苕面窩提示您:看后求收藏(詩鼎小說網網m.autocad360.cn),接著再看更方便。
江移舟雖說笑著,但那笑容浮于表面,并非真心,看上去倒有些不情不愿。
江移舟實在不像想讓沈泊如再摻和歸墟的事情,一時間握緊了沈泊如的手,轉眼注視他,一雙琥珀色的眼眸里是毫不掩飾的關切。
兩人對視的瞬間,沈泊如只覺江移舟眼波如酒,醉得自己渾身上下都有些熏熏然,似在云間。
半晌之后,江移舟低下頭,笑著應道:“好,我聽你的。”
三人返回了河伯廟。這一進去,他們才發現不僅是河伯石像不見了,隨之一起消失的,還有死去多時的大舅哥與那把鋒利無比的短刀。
三寶驚詫道:“是...是大舅哥搬走了河伯嗎?”
“當然不是。”沈泊如彎腰捻起蓮花底座上的塵土,舉至鼻尖輕嗅一下,皺眉道:“跑了一只。”
跑了一只魘妖。
沈泊如見江移舟面色不愉,溫聲道:“等下我給天界寫封書信,告訴他們張家村的事情,讓他們解決。然后我們回燕京一趟,再去洛水。”

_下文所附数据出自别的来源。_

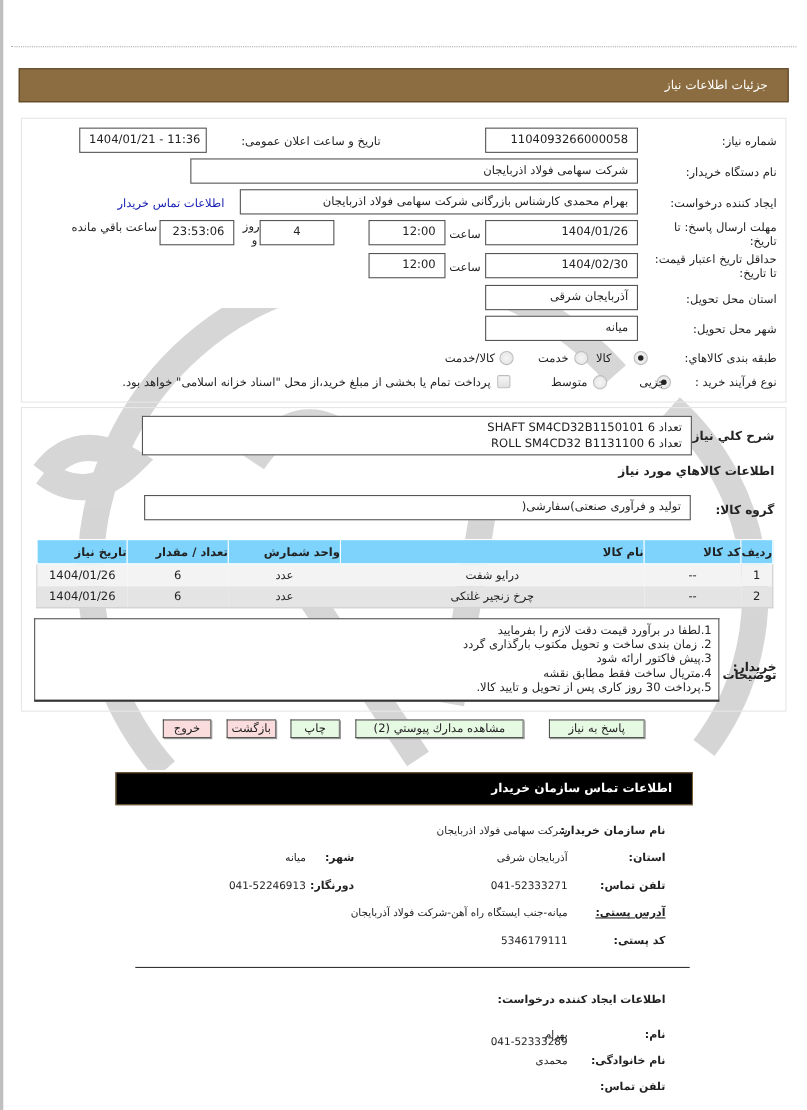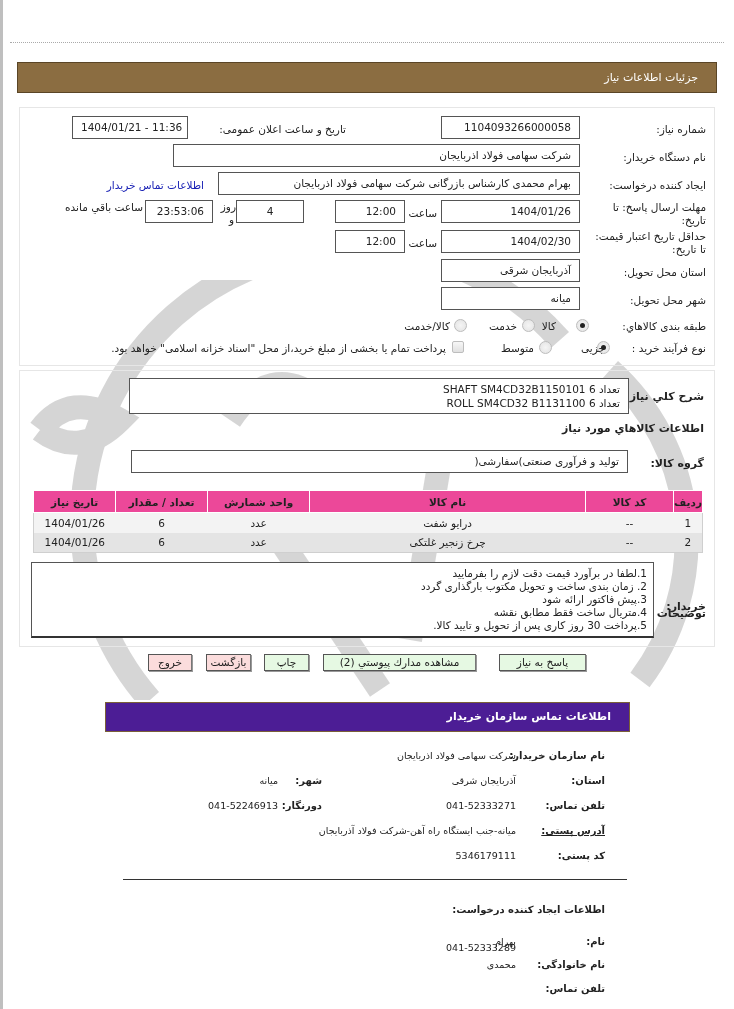"تاریخ نیاز" .table th { background: #ec4899 -> #7dd3fc; text-align: none -> right }
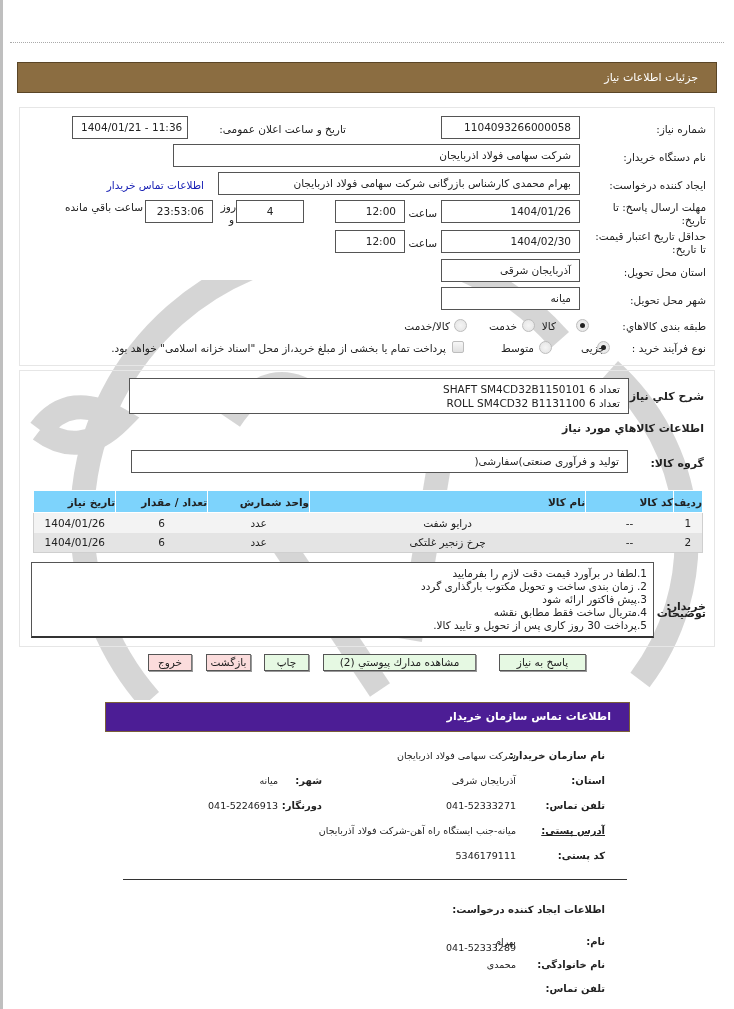"اطلاعات تماس سازمان خریدار" .header2 { background: #4c1d95 -> #000000 }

三寶問道:“神君為什么還要回燕京?直接去洛水不好嗎?”
沈泊如道:“我要先把云華齋的事情安排好,告訴那些來上門求助的小妖怪,我要出遠門了。”
說完,他側目看向江移舟,唇角微揚,略微歪著頭,輕聲道:“做事情要有始有終。你說呢,移舟?”
彼時有暖紅色的霞光照入廢棄的河伯廟,落了一地錦緞。沈泊如立在溫柔明亮的光線中央,一身干凈利落的天青衣袍如映水色。
他臉上笑意清淺,好比一塊毫無雜質的上等美玉,溫和得讓人忍不住想要親近。
江移舟眼瞳一轉不轉地瞧著沈泊如,心想:“真是秀色可餐。”他不禁握住沈泊如的腕骨,吃了口鮮嫩豆腐,笑道:“走吧,我跟你回家。”
三寶覺得自己像個透明人,在他兩人面前毫無存在感。
不過,她卻很高興。
東風徐徐吹過,拂來一片暖意。河伯廟外的春景恰好。
正是人間三月天。
三人邊走邊玩,晃蕩了大半個月,終于從鄴城回到了燕京。
他們才一進云華齋的門,就看到了翻著白肚皮躺在大太陽下曬日光的阿肥。它翹著一條腿,口中還哼著支艷俗小曲。
江移舟仔細看了看阿肥,道:“這是我當初養的那只小野貓嗎?我記得它當年瘦瘦小小,如今怎么胖成這個鬼樣子?”
沈泊如安慰道:“你好幾年沒見它,能認出來,已經很好了。”
三寶小聲提醒:“人間有個詞叫‘大橘為重’,就是這個意思了。”
阿肥知道沈泊如和江移舟是怎么回事,但它也是個壞心眼子,看見江移舟進門,起了戲弄他的心思,忙起身湊到沈泊如身邊,喵喵地叫了兩聲,搖著尾巴諂媚道:“你這死鬼,我的心肝,可算舍得回來了!你不知我一人獨守空房有多寂寞!”
江移舟冷笑,一把拎起阿肥肉乎乎的后頸,和顏悅色道:“死肥貓你叫誰死鬼,叫誰心肝?”
阿肥見勢頭不好,連忙改口:“自然是叫你。姓江的你是我的死鬼,你是我的心肝。”
沈泊如輕飄飄地看了阿肥一眼:“恩?”
阿肥生無可戀,抬起前爪捂上眼睛,語氣絕望:“是我自己。我是死鬼,我是心肝,行了吧。”
沈泊如搖頭笑笑:“真是物似主人型。”
其實,阿肥是江移舟的貓。
那時候江移舟剛和沈泊如在一起不久,他不知道沈泊如喜歡些什么,只能效仿人間紈绔子弟追求小姑娘的那些手段,時不時送些小禮物給沈泊如。